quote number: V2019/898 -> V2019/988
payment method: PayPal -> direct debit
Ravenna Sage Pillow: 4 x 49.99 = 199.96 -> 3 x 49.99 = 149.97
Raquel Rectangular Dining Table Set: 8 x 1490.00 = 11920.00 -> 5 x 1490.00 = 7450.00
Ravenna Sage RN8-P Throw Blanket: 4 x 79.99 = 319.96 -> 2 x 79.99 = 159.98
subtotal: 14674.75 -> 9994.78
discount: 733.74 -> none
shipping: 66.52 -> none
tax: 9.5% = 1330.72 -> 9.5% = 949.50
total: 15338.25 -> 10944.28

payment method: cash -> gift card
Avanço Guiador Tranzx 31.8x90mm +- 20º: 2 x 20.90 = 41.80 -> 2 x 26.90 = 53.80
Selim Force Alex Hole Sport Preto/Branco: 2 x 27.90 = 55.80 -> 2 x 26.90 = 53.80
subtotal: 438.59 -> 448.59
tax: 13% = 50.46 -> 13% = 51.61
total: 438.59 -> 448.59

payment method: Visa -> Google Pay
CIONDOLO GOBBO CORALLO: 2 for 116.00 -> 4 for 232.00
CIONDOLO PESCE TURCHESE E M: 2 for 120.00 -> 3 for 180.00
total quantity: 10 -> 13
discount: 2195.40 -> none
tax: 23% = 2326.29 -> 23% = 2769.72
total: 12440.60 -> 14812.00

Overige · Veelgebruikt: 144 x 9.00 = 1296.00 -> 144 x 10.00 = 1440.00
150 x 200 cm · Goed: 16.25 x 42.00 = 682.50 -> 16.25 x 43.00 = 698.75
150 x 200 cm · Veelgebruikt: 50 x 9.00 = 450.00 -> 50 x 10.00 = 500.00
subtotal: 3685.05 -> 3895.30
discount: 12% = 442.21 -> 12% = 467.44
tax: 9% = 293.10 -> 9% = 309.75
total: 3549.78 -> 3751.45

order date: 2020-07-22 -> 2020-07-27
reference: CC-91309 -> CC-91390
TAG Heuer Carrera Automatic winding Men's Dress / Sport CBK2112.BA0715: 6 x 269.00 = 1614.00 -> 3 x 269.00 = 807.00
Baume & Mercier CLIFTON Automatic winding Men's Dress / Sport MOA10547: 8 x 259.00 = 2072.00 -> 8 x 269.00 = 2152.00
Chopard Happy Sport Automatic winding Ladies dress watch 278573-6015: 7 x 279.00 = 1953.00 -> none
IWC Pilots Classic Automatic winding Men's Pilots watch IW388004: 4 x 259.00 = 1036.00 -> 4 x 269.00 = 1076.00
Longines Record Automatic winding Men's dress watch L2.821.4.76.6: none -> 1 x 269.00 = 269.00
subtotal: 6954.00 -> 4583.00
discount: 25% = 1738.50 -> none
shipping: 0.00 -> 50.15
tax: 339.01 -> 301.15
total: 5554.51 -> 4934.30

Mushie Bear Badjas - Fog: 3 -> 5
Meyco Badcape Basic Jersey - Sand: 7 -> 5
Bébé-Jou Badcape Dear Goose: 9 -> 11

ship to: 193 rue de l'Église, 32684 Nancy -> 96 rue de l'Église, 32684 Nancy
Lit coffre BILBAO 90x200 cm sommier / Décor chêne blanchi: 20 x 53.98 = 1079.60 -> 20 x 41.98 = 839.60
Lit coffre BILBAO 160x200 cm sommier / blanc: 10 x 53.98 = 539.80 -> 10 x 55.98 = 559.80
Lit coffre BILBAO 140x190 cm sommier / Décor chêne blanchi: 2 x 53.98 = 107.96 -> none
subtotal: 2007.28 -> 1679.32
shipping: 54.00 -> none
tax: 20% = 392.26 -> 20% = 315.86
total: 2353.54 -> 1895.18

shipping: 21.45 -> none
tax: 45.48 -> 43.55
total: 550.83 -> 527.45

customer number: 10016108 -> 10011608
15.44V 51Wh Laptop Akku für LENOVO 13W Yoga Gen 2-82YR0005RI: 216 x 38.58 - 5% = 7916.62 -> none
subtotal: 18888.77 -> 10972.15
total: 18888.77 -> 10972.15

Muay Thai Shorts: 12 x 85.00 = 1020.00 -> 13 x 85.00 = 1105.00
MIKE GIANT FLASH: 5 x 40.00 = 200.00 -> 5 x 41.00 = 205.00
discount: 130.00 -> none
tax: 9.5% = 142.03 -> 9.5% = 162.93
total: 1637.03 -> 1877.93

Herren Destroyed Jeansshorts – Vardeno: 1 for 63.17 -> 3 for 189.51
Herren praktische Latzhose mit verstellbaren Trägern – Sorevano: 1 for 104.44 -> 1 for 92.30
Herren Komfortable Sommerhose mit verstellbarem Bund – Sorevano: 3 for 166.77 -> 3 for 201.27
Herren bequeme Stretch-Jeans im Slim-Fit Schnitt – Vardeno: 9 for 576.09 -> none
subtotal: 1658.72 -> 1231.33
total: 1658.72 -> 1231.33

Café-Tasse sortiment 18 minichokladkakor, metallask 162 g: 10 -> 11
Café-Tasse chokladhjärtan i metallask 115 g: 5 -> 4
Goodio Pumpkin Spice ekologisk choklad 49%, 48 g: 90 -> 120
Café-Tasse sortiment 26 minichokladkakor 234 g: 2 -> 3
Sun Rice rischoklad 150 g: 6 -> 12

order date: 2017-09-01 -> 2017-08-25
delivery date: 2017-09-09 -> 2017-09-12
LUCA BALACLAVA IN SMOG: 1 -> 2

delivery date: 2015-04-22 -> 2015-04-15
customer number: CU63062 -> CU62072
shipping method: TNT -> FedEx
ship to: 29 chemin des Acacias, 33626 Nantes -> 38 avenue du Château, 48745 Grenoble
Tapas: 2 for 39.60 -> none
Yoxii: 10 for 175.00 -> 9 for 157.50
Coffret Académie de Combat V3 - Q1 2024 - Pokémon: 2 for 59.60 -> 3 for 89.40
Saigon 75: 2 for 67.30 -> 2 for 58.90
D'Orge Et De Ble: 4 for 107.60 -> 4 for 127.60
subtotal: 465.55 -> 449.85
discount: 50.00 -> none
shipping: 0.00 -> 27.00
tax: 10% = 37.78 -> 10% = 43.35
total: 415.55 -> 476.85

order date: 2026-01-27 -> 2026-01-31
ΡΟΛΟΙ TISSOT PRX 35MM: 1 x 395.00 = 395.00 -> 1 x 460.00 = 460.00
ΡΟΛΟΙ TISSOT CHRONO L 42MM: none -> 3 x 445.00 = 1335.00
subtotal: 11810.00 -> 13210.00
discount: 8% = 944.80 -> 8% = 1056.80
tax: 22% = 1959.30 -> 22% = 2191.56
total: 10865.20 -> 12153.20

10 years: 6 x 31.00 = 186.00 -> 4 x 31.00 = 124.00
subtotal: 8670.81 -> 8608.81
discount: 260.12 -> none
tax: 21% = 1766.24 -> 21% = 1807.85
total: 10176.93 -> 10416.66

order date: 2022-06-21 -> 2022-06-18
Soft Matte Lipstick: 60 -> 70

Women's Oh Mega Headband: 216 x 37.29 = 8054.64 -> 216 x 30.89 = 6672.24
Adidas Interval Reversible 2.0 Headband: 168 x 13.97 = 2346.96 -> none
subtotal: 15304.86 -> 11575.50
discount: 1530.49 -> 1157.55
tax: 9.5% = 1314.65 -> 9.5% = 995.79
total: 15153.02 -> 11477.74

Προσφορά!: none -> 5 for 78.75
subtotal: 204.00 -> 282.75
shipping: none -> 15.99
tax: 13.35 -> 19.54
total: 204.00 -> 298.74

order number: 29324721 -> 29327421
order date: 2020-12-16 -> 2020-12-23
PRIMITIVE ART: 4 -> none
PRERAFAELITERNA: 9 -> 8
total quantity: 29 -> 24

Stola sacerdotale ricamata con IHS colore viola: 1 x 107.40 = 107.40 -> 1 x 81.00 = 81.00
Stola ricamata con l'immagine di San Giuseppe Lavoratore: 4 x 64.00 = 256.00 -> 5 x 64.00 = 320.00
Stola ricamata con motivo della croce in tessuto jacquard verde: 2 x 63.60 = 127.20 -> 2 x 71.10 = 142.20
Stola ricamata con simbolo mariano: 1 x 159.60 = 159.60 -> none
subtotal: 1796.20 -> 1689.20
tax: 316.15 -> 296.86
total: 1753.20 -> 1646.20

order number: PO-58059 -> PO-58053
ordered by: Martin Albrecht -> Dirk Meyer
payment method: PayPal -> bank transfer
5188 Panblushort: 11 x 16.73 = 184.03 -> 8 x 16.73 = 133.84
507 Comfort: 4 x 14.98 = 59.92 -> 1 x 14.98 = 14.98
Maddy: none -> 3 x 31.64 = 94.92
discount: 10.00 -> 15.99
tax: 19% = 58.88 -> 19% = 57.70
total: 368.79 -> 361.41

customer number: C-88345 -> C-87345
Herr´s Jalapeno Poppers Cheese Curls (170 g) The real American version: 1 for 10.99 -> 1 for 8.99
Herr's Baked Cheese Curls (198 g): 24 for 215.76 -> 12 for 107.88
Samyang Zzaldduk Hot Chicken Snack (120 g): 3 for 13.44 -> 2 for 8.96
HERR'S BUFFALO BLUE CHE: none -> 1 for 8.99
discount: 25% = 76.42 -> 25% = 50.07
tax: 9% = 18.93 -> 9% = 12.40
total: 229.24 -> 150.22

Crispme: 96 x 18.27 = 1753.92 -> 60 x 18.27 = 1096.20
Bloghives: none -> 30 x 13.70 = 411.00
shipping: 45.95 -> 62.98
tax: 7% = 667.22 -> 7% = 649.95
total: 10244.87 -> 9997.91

--*--

What the task requires: From the records above, retype only the lines starting at the line that contains "MIKE GIANT FLASH: 5" and ending at the line that contains "Tapas: 2 for 39.60 -> none", both included.

Task solution:
MIKE GIANT FLASH: 5 x 40.00 = 200.00 -> 5 x 41.00 = 205.00
discount: 130.00 -> none
tax: 9.5% = 142.03 -> 9.5% = 162.93
total: 1637.03 -> 1877.93

Herren Destroyed Jeansshorts – Vardeno: 1 for 63.17 -> 3 for 189.51
Herren praktische Latzhose mit verstellbaren Trägern – Sorevano: 1 for 104.44 -> 1 for 92.30
Herren Komfortable Sommerhose mit verstellbarem Bund – Sorevano: 3 for 166.77 -> 3 for 201.27
Herren bequeme Stretch-Jeans im Slim-Fit Schnitt – Vardeno: 9 for 576.09 -> none
subtotal: 1658.72 -> 1231.33
total: 1658.72 -> 1231.33

Café-Tasse sortiment 18 minichokladkakor, metallask 162 g: 10 -> 11
Café-Tasse chokladhjärtan i metallask 115 g: 5 -> 4
Goodio Pumpkin Spice ekologisk choklad 49%, 48 g: 90 -> 120
Café-Tasse sortiment 26 minichokladkakor 234 g: 2 -> 3
Sun Rice rischoklad 150 g: 6 -> 12

order date: 2017-09-01 -> 2017-08-25
delivery date: 2017-09-09 -> 2017-09-12
LUCA BALACLAVA IN SMOG: 1 -> 2

delivery date: 2015-04-22 -> 2015-04-15
customer number: CU63062 -> CU62072
shipping method: TNT -> FedEx
ship to: 29 chemin des Acacias, 33626 Nantes -> 38 avenue du Château, 48745 Grenoble
Tapas: 2 for 39.60 -> none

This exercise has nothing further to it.